IL PROGETTO
Diverse sono state le attività proposte che hanno più volte visto il coinvolgimento diretto anche dei genitori: sport, movimento, musica, danza e gioco. Un modo divertente per imparare e divertirsi. Nello specifico il progetto prevedeva infatti la creazione di uno spazio, pensato “per e con” le famiglie, madri e bambini. Un luogo che offrisse servizi di supporto all’infanzia e alla maternità (pre-scuola, dopo-scuola, corsi di propedeutica musicale e percorsi di educazione motoria), integrandoli a percorsi innovativi di ascolto e orientamento (Life Family Group), finalizzati a valorizzare l’empowerment della famiglia e dei suoi componenti.

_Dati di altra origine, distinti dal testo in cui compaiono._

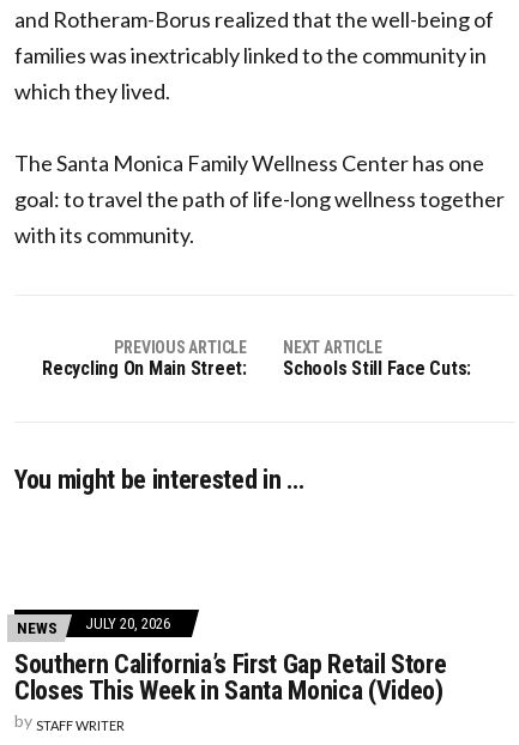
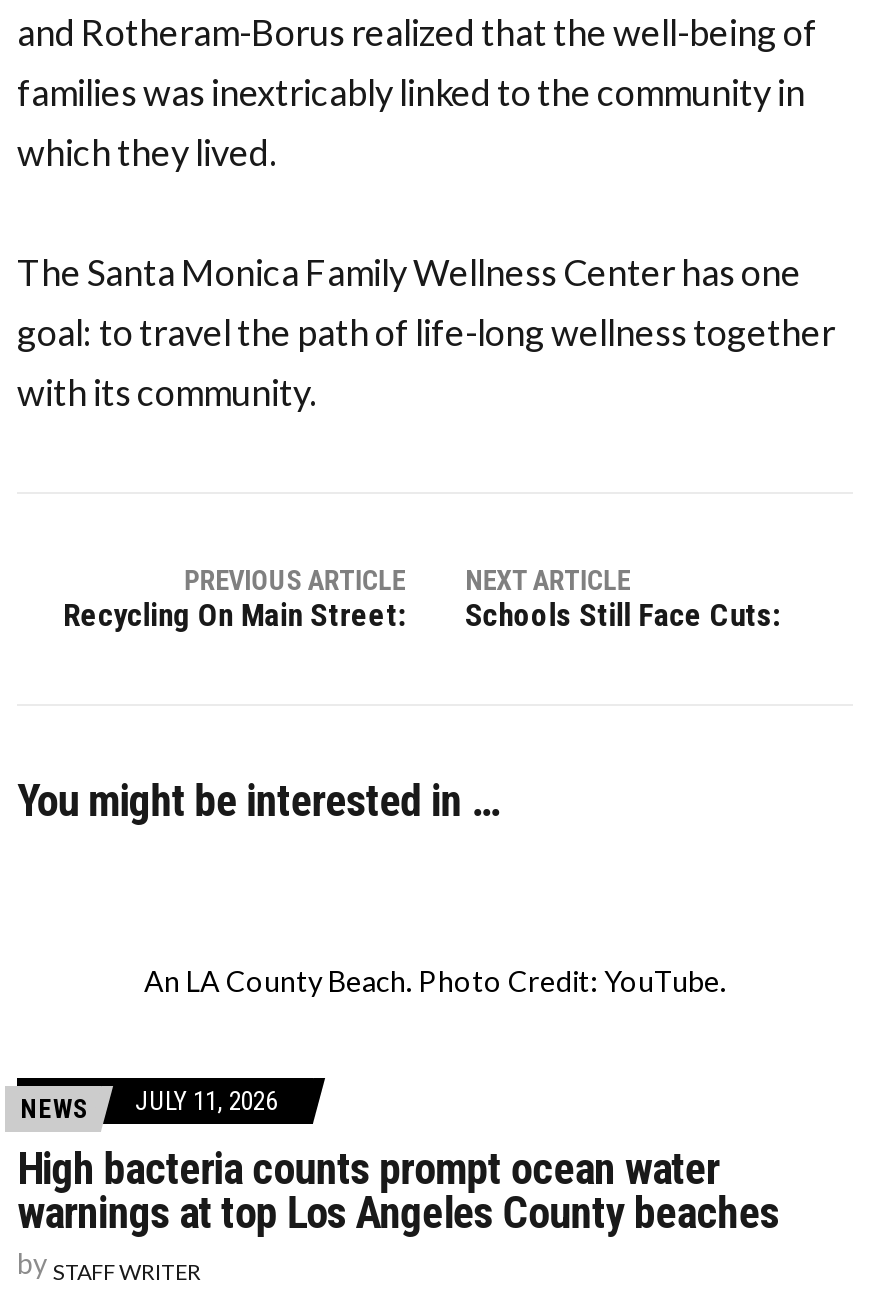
none -> [144,963,726,997] An LA County Beach. Photo Credit: YouTube.
[17,614,170,637] NEWS JULY 20, 2026 -> [21,1085,277,1123] NEWS JULY 11, 2026
[14,649,446,705] Southern California’s First Gap Retail Store | Closes This Week in Santa Monica (Video) -> [17,1143,779,1237] High bacteria counts prompt ocean water | warnings at top Los Angeles County beaches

“Il sostegno delle ACLI è arrivato di nuovo in un territorio profondamente provato a seguito del sisma 2012, soprattutto per quanto riguarda le strutture dedicate all’infanzia e i relativi servizi – commenta Antonio Galli Pesenti, presidente provinciale ACLI Modena -. In un contesto in cui i danni riportati dalle diverse strutture scolastiche penalizzano l’offerta socio-educativa e di conseguenza le famiglie presenti sul territorio, l’esigenza di integrare e innovare la proposta educativa dedicata all’infanzia diventa fondamentale per supportare la ripresa dei bambini e dei ragazzi”.
“E’ stato un grande successo in termini di partecipazione e di risultati: più di 30 incontri, almeno 30 bambini iscritti e oltre 50, tra genitori e figli, presenti al primo incontro adulti/bambini – spiegano i quattro educatori coinvolti (Denis, insegnante di musica, Rosa, psicologa, Elena, collaboratrice doposcuola, Ruggero, insegnate di psicomotricità) -. Abbiamo raggiunto gli obiettivi preposti: dare un supporto alle famiglie, insegnare ai bambini a riconoscere ed esprimere le proprie emozioni attraverso diversi linguaggi e favorire l’interazione e l’ascolto reciproco tra genitori e figli. Ciò che è emerso con maggiore forza è stata la grande volontà di recuperare quella serenità minata dal sisma di due anni fa. Non se ne parla quasi più, anche se i segni lasciati si intravedono tra gli edifici e tra i ricordi, ma ciò che conta è la voglia di andare avanti insieme”.